J’aime pas le car, cette demi-heure où des idiots se battent pour les places du fond, ce bruit, ce manque de quiétude et cette obligation de se lever pour aller étudier au collège. Portsall, la rentrée scolaire, je suis en cinquième, enfin je le crois ; dehors la cour, il ne fait pas très froid, nous sommes tous là de la sixième à la troisième attendant son nom pour suivre sa classe. Les noms passent, et les lignes se forment, discussions, rires, professeur principal et l’information principale, Maman a oublié de m’inscrire, je ne suis sur aucune liste, et je ne suis pas le seul dans ce cas là. Ce sera un tirage au sort chez le proviseur, règles d’équité. Pas de chance, je ne vais pas en cinquième B, mais en cinquième C, une lettre qui fera toute la différence, et mon premier échec scolaire, car jamais je ne m’habituerai à ces nouveaux camarades. Un de ces petits riens qui changent une vie. Je redouble, et partirai l’année suivante à Brest Kerichen. Ce sont les années sport, football, tennis de table, et planche à voile, les années " Briseur d’écume " le club de voile, association d’individus portés par la même passion de la mer. Je gagne un peu d’argent, de quoi m’offrir une voile ; ce sont des années plaisir, insouciance, bains, et découverte de ce plaisir de transmettre. L’été est doux, même si l’orage gronde, j’aime jouer dans l’eau, et si le vent se lève, je tente de braver les tempêtes. Découverte aussi du croiseur, petit voilier pour aller loin hors de l’entrée du port. Les filles n’ont pas de place dans ma vie ; je les croise, elles me sourient mais je n’ai pas d’attirance autre que pour Agnès, la belle Agnès. Elle sortira avec les précoces, ceux qui organisent des boum chez eux (eh oui nous sommes dans les années quatre-vingt.) Je suis introverti, presque malade tant je suis sans voix, toujours ce traumatisme de primaire, ce manque de confiance marque de fabrique de mon moi.
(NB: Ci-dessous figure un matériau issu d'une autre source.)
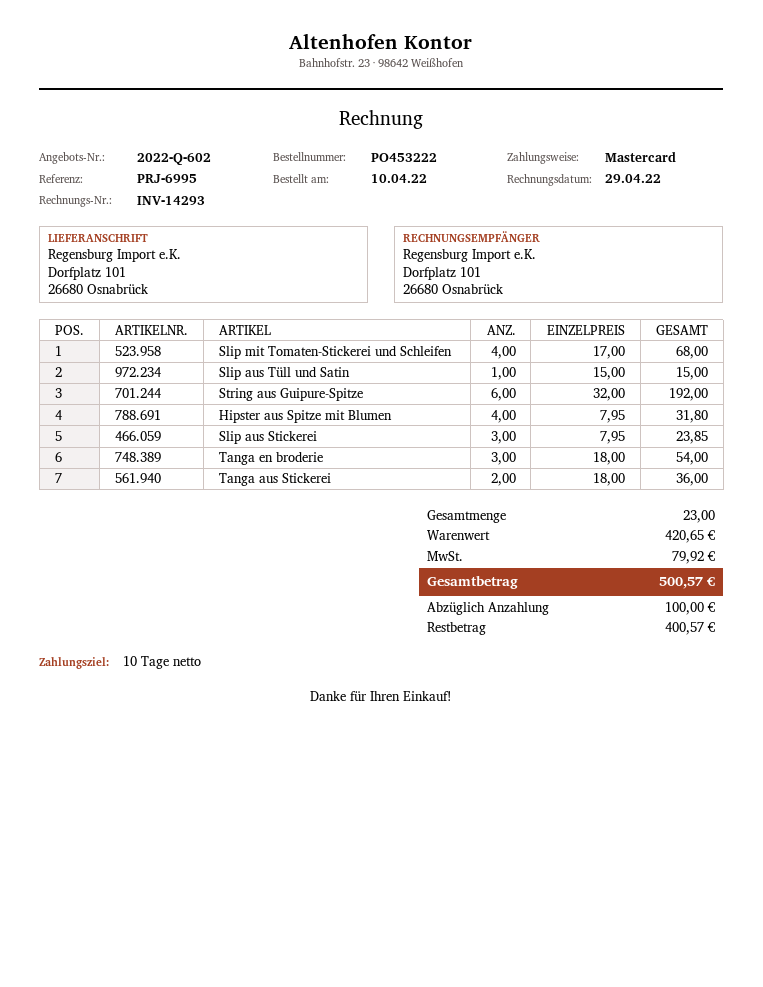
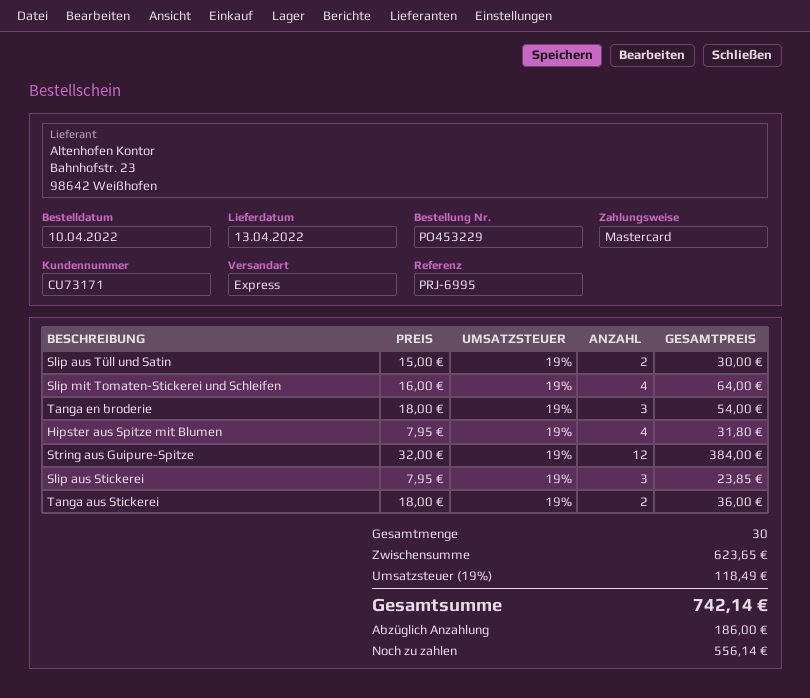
order number: PO453222 -> PO453229
Slip mit Tomaten-Stickerei und Schleifen: 4 x 17.00 = 68.00 -> 4 x 16.00 = 64.00
Slip aus Tüll und Satin: 1 x 15.00 = 15.00 -> 2 x 15.00 = 30.00
String aus Guipure-Spitze: 6 x 32.00 = 192.00 -> 12 x 32.00 = 384.00
total quantity: 23 -> 30
subtotal: 420.65 -> 623.65
tax: 79.92 -> 118.49
total: 500.57 -> 742.14
deposit: 100.00 -> 186.00
balance: 400.57 -> 556.14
Je joue tous les jours chez Yannick, ou chez Ludo, ce sont des années bonheur et insouciance tels qu’un jour je ne vais pas à l’école. Ma mère frappe à ma chambre, entre, je reste au lit. Suis-je souffrant ? Non, je n’ai plus de pantalons pour m’habiller, et comme aller en slip ou en caleçon à l’école, ce n’est pas conseillé… Je dors.

 

Plus j’avance dans ce récit, plus j’ai de souvenirs, et comme aujourd’hui, j’ai la mémoire confuse, veuillez accepter mes excuses. Ce monde en désordre reflète ma chambre, jamais rangée. D’ailleurs, je change souvent de chambre, j’ai la manie de récupérer celles que mes frères ou sœurs laissent, un peu comme pour la collection de timbres, je fais miennes des choses qui ne m’appartiennent pas, et je donne facilement. Un jour, j’ai vendu une voile de planche pour trois fois rien car je n’arrivais pas à la gréer facilement ; à peine vendue, j’ai tout autant regretté de tenir les trois cents francs dans ma poche, que de voir le sourire de Ronan s'afficher en grand, il savait qu’il venait de faire une belle affaire. Gamelles en vélo à la pelle, je me souviens de cet exploit : attraper un ballon et une guêpe à la fois sur le terrain vert gazon de mon enfance, je plonge, j’arrête le tir, et ne retire pas le dard dans la paume de ma main, je cours voir maman qui me soigne. Elle n'est présente que quand je suis malade, elle me borde quand j’ai de la fièvre, car quand je suis fiévreux, je cauchemarde dur, poursuivi dans tous les recoins de ma vie par un assassin de petit idiot. Je suis en nage, je tremble, et je ne souhaite à personne de se retrouver dans cet état de mi-conscience où la folie guette, déjà tapie dans un coin.